Nada como escribir de nuevo en las madrugadas, en tu propio computador mejorado, silencio en las calles y una luz tenue...
Hoy he querido compartir algo polémico pero necesario. Colombia se ha convertido en un país de resignados, de gente no pensante. No creo que mi percepción sea errada, pues creo que la gente ya poco se cuestiona, no interroga a sus mandatarios (y aún así vota por ellos), jamás se manifiesta contra la televisión que traga en los canales públicos y mucho menos se manifiesta ante una realidad que para muchos es asfixiante.
Nos olvidamos de cuestionar y rebelarnos pese a sufrir la mayoría de nosotros toda clase de humillaciones, empezando por el infame sistema de transporte público, y de fondo creo que la filosofía del yugo y el borrego se impone a la de la duda y la libertad real de pensamiento. Digo esto último porque ya casi hay que pedir excusas antes de emitir un juicio porque seguramente alguien se ofende.... y les digo, siempre alguien se ofenderá, así sea porque digas que te gustan las medias de colores, detractores siempre aparecerán.
Entonces, veo como si de alguna forma nuestro pensamiento hubiera sido sitiado y condicionado con tal de no alterar un aparente orden, cuando en realidad lo que se necesita son ideas subversivas para despertar a nuestra gente.
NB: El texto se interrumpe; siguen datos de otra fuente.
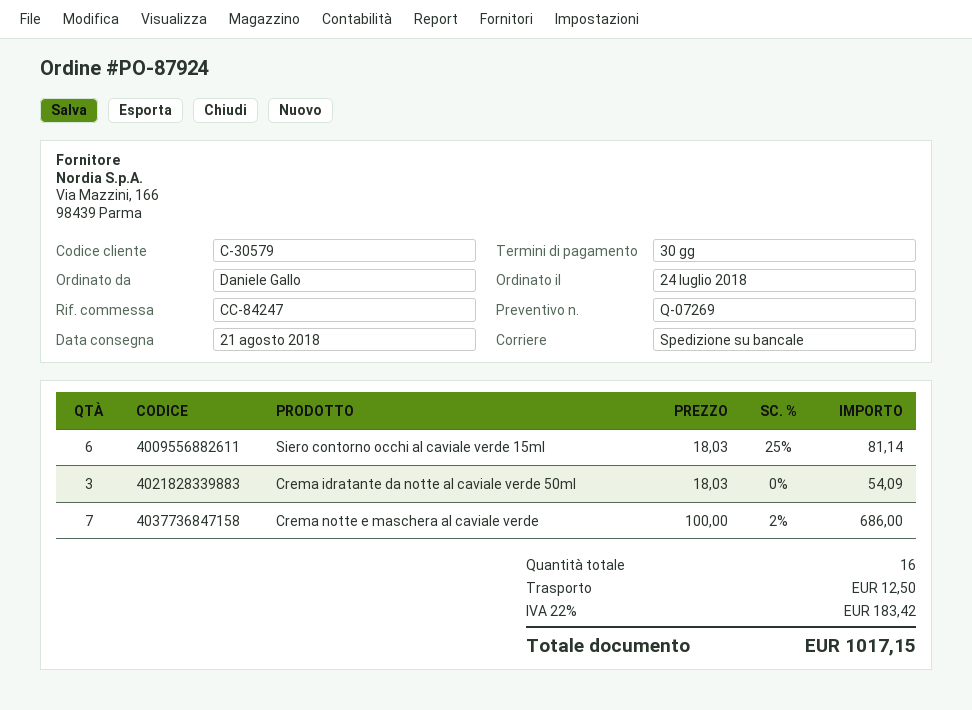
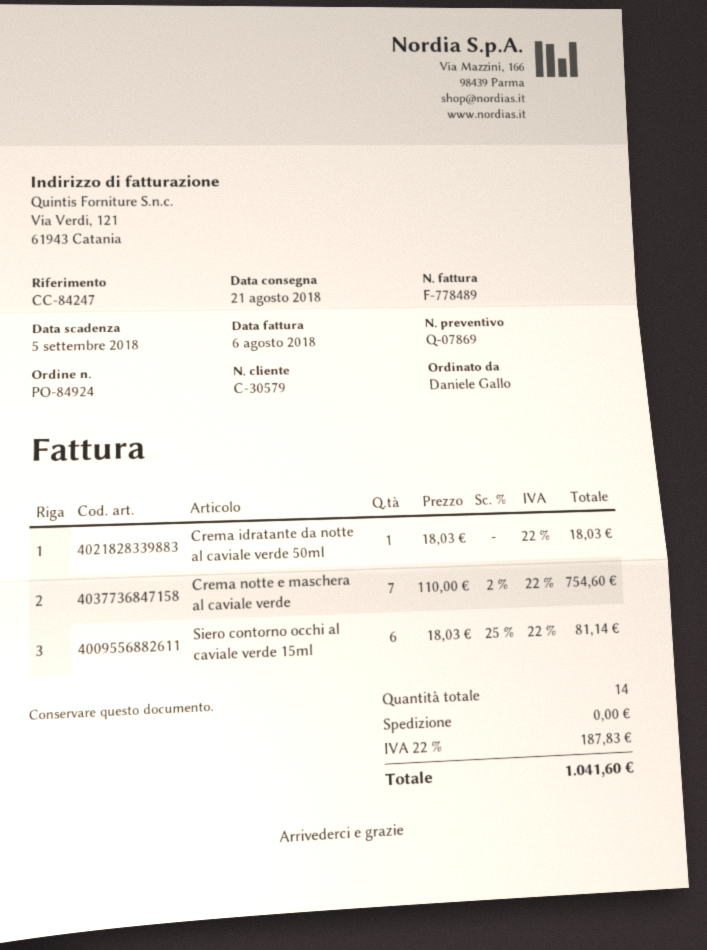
quote number: Q-07269 -> Q-07869
order number: PO-87924 -> PO-84924
Crema idratante da notte al caviale verde 50ml: 3 x 18.03 = 54.09 -> 1 x 18.03 = 18.03
Crema notte e maschera al caviale verde: 7 x 100.00 - 2% = 686.00 -> 7 x 110.00 - 2% = 754.60
total quantity: 16 -> 14
shipping: 12.50 -> 0.00
tax: 22% = 183.42 -> 22% = 187.83
total: 1017.15 -> 1041.60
Ideas que no necesiten armarse de cuchillos y pistolas claro, aunque una buena cacerola nunca sobra.
No creo en cambios de la noche a la mañana, pero creo que ya es algo cuando la gente se apropia de su cabeza y no tiene miedo a decir lo que piensa. Si cree o no en dios, si le parece una estupidez gritar los goles de Cristiano Ronaldo, si le gustan las peleas de toros... La presión social termina por hacerle creer a la gente cosas de las que nunca estuvieron convencidos y pasa la vida entera como la hoja llevada por la corriente.
Ya estamos casi en el 2015. El año entrante seguramente habrá un referendo para la firma de la paz y seguramente no faltarán las noticias tipo: aumento en la edad de pensión, aumento del sueldo a los congresistas, que el país está en crisis... Es un torbellino, pasan tantas cosas y a final de año estamos igual que el anterior. A lo mejor con más dinero y en una empresa diferente, pero en el fondo igual.
El despertar individual como propósito y la expansión de esa conciencia puede realmente acercarse a un buen gesto. Cuando volvamos a respetar nuestra conciencia podremos a lo mejor empezar el cambio. De lo contrario, que de otra vuelta entera el planeta. El sol será el mismo aunque de a pocos nos abandonen las fuerzas.